Give again, exactly as written, the lines of the records below from the line with "Average | Provision: 1.143 -> 0.523" to the line with "column Humidity | position: none -> 4". Both end lines count; pictures do not.

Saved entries
□ □ □ □ □ □ □

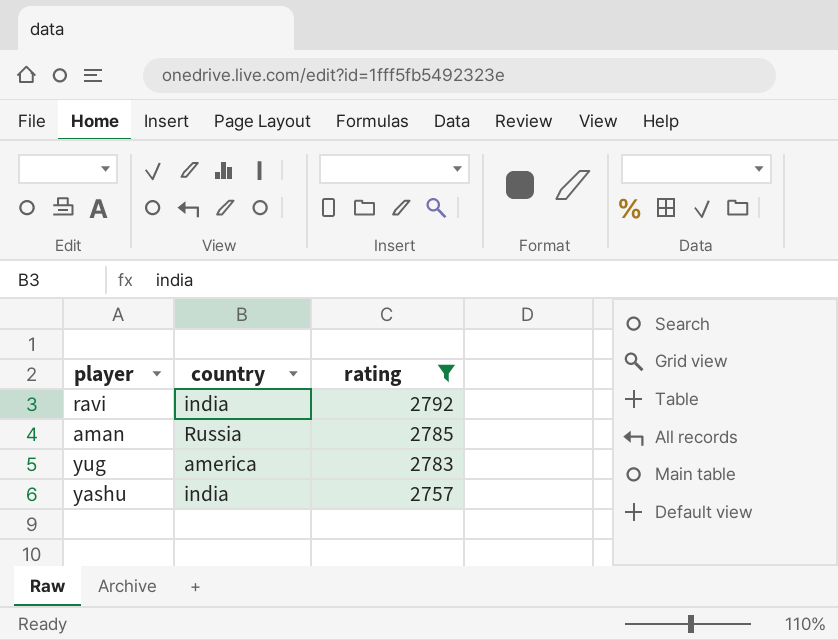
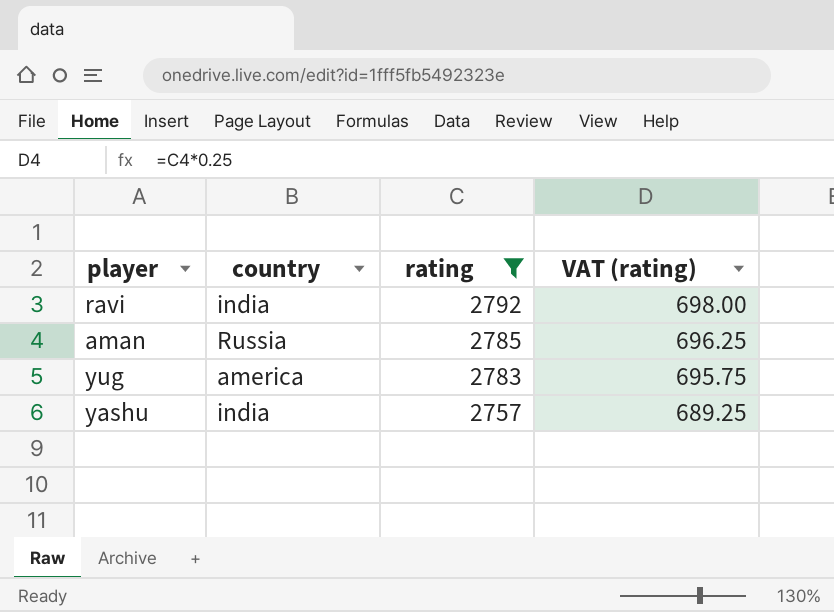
column VAT (rating) | formula: none -> [rating] * 0.25

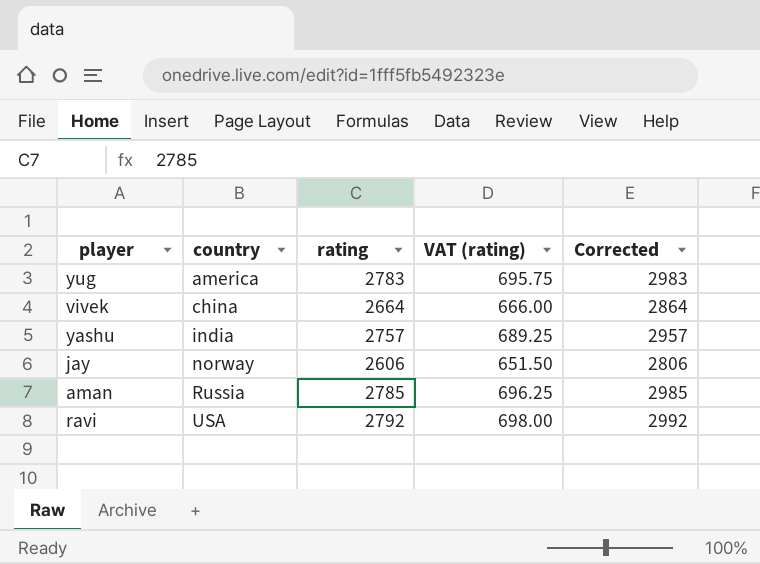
filter: rating >= 2757 -> none
row order: rating descending -> country ascending
column Corrected | formula: none -> [rating] + 200
ravi | country: india -> USA

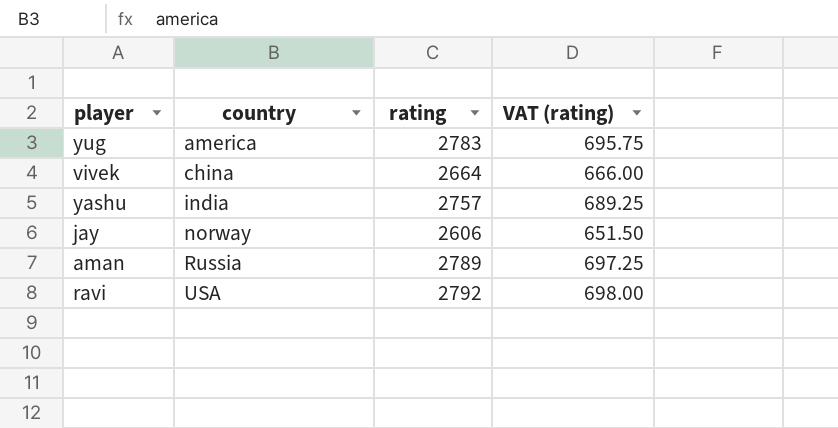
column Corrected | formula: [rating] + 200 -> none
aman | rating: 2785 -> 2789
aman | VAT (rating): 696.25 -> 697.25

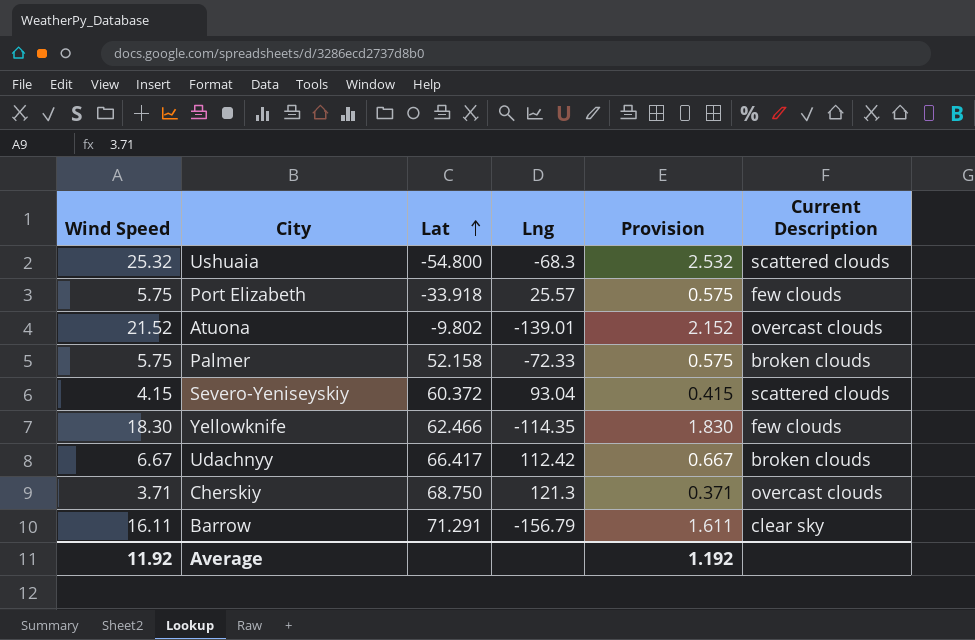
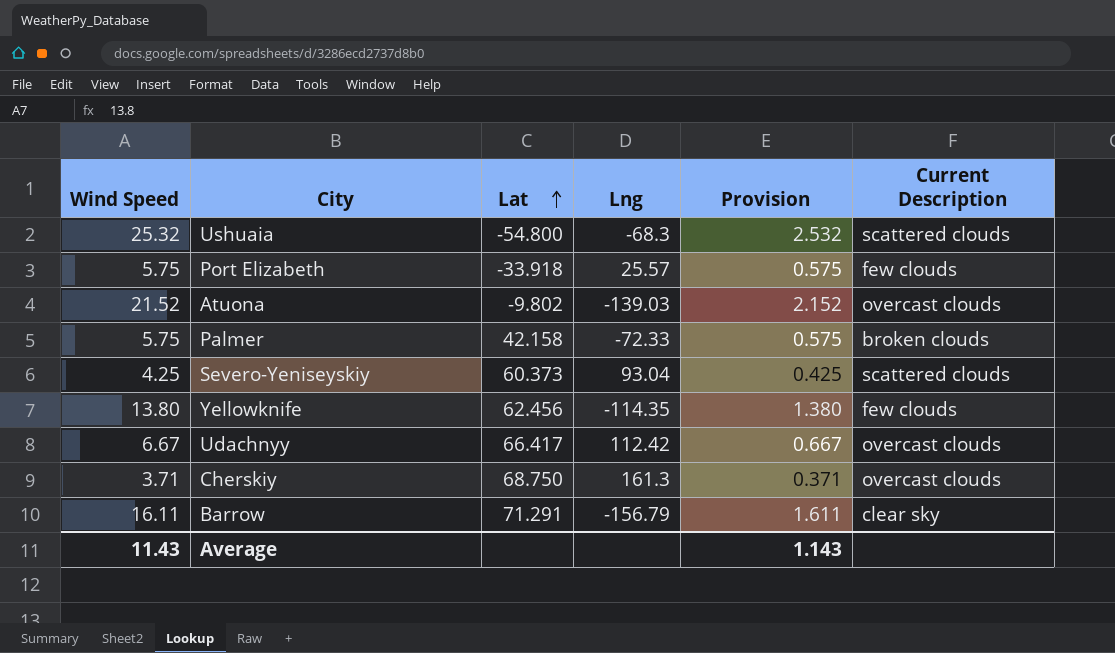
Atuona | Lng: -139.01 -> -139.03
Palmer | Lat: 52.158 -> 42.158
Severo-Yeniseyskiy | Wind Speed: 4.15 -> 4.25
Severo-Yeniseyskiy | Lat: 60.372 -> 60.373
Severo-Yeniseyskiy | Provision: 0.415 -> 0.425
Yellowknife | Wind Speed: 18.30 -> 13.80
Yellowknife | Lat: 62.466 -> 62.456
Yellowknife | Provision: 1.830 -> 1.380
Udachnyy | Current Description: broken clouds -> overcast clouds
Cherskiy | Lng: 121.3 -> 161.3
Average | Wind Speed: 11.92 -> 11.43
Average | Provision: 1.192 -> 1.143

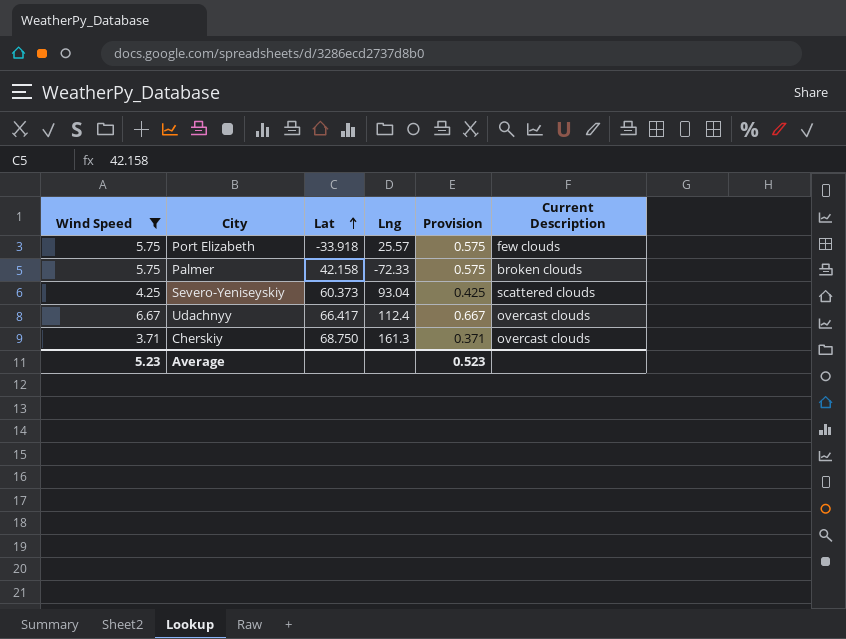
filter: none -> Wind Speed <= 6.67
Udachnyy | Lng: 112.42 -> 112.4
Average | Wind Speed: 11.43 -> 5.23
Average | Provision: 1.143 -> 0.523

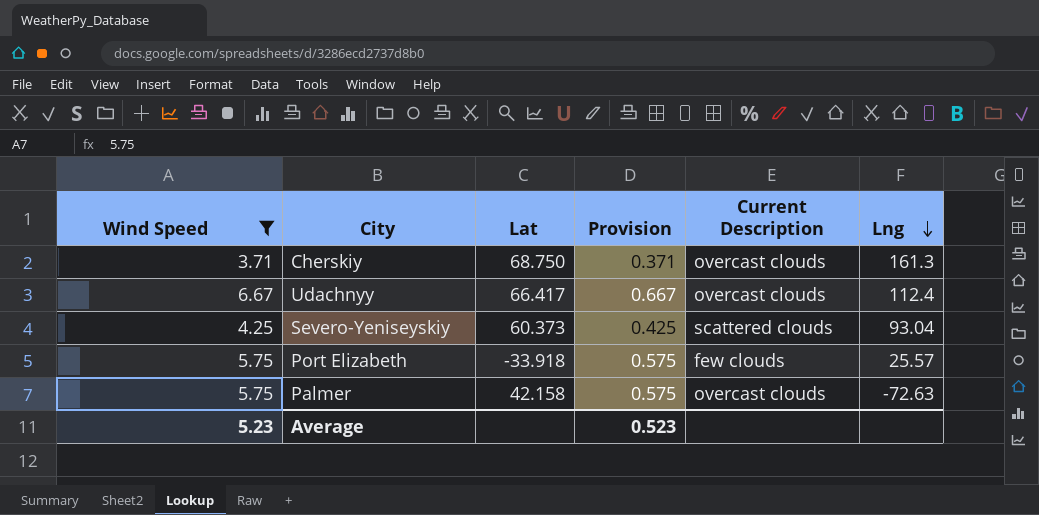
row order: Lat ascending -> Lng descending
column Lng | position: 4 -> 6
Palmer | Current Description: broken clouds -> overcast clouds
Palmer | Lng: -72.33 -> -72.63

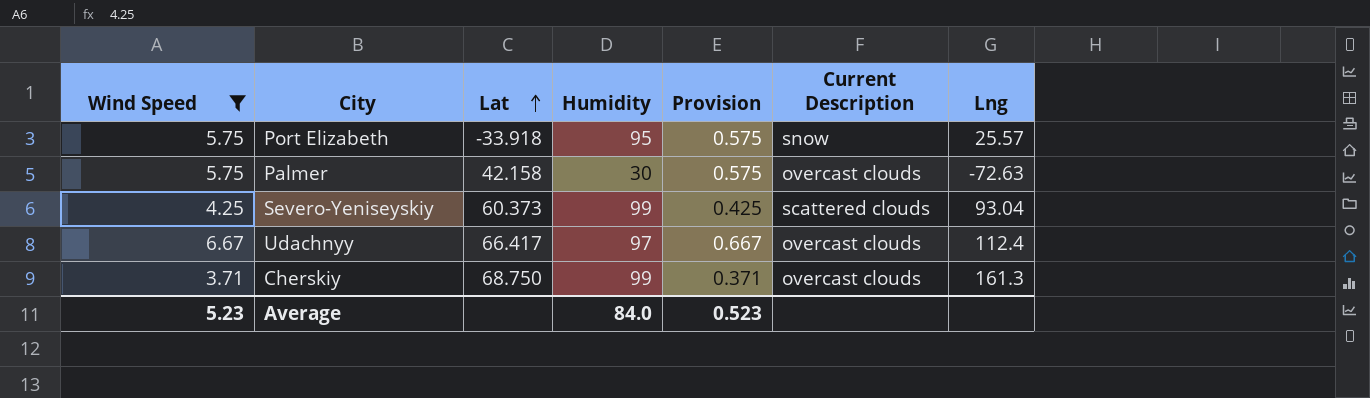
row order: Lng descending -> Lat ascending
column Humidity | position: none -> 4
Port Elizabeth | Current Description: few clouds -> snow

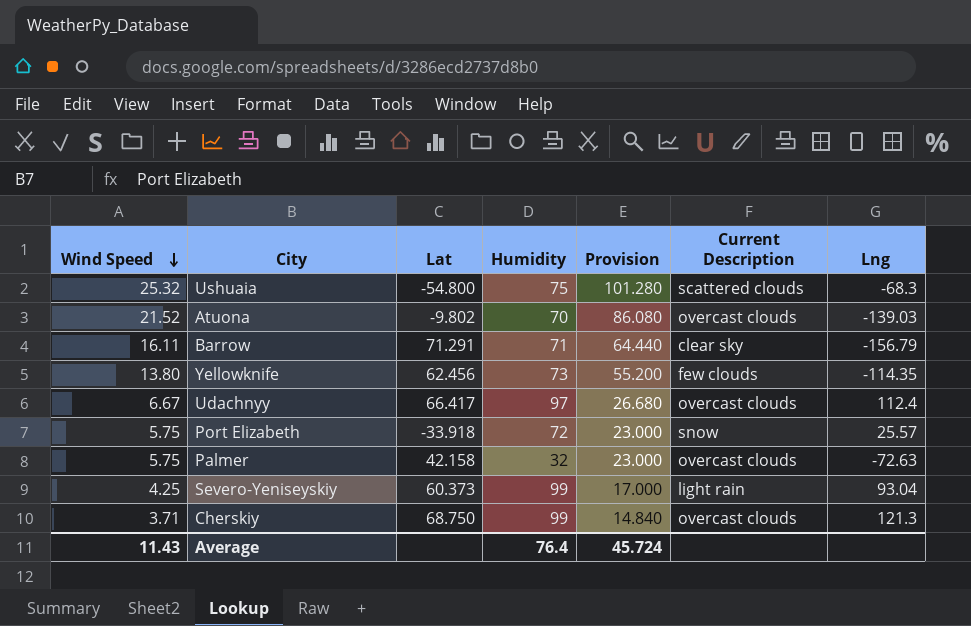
filter: Wind Speed <= 6.67 -> none
row order: Lat ascending -> Wind Speed descending
column Provision | formula: [Wind Speed] * 0.1 -> [Wind Speed] * 4
Port Elizabeth | Humidity: 95 -> 72
Palmer | Humidity: 30 -> 32
Severo-Yeniseyskiy | Current Description: scattered clouds -> light rain
Cherskiy | Lng: 161.3 -> 121.3
Average | Wind Speed: 5.23 -> 11.43
Average | Humidity: 84.0 -> 76.4
Average | Provision: 0.523 -> 45.724

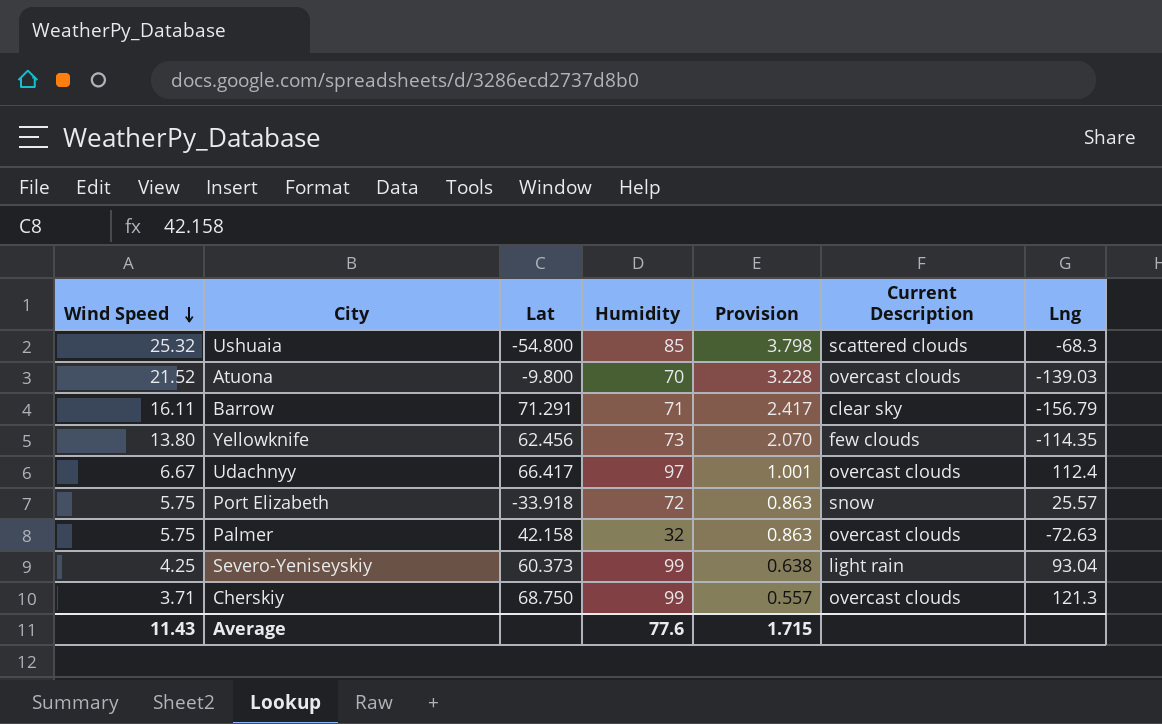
column Provision | formula: [Wind Speed] * 4 -> [Wind Speed] * 0.15
Ushuaia | Humidity: 75 -> 85
Atuona | Lat: -9.802 -> -9.800
Average | Humidity: 76.4 -> 77.6
Average | Provision: 45.724 -> 1.715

□ □ □ □ □ □ □

**OUTPUT FOR THIS EXERCISE**.
Average | Provision: 1.143 -> 0.523

row order: Lat ascending -> Lng descending
column Lng | position: 4 -> 6
Palmer | Current Description: broken clouds -> overcast clouds
Palmer | Lng: -72.33 -> -72.63

row order: Lng descending -> Lat ascending
column Humidity | position: none -> 4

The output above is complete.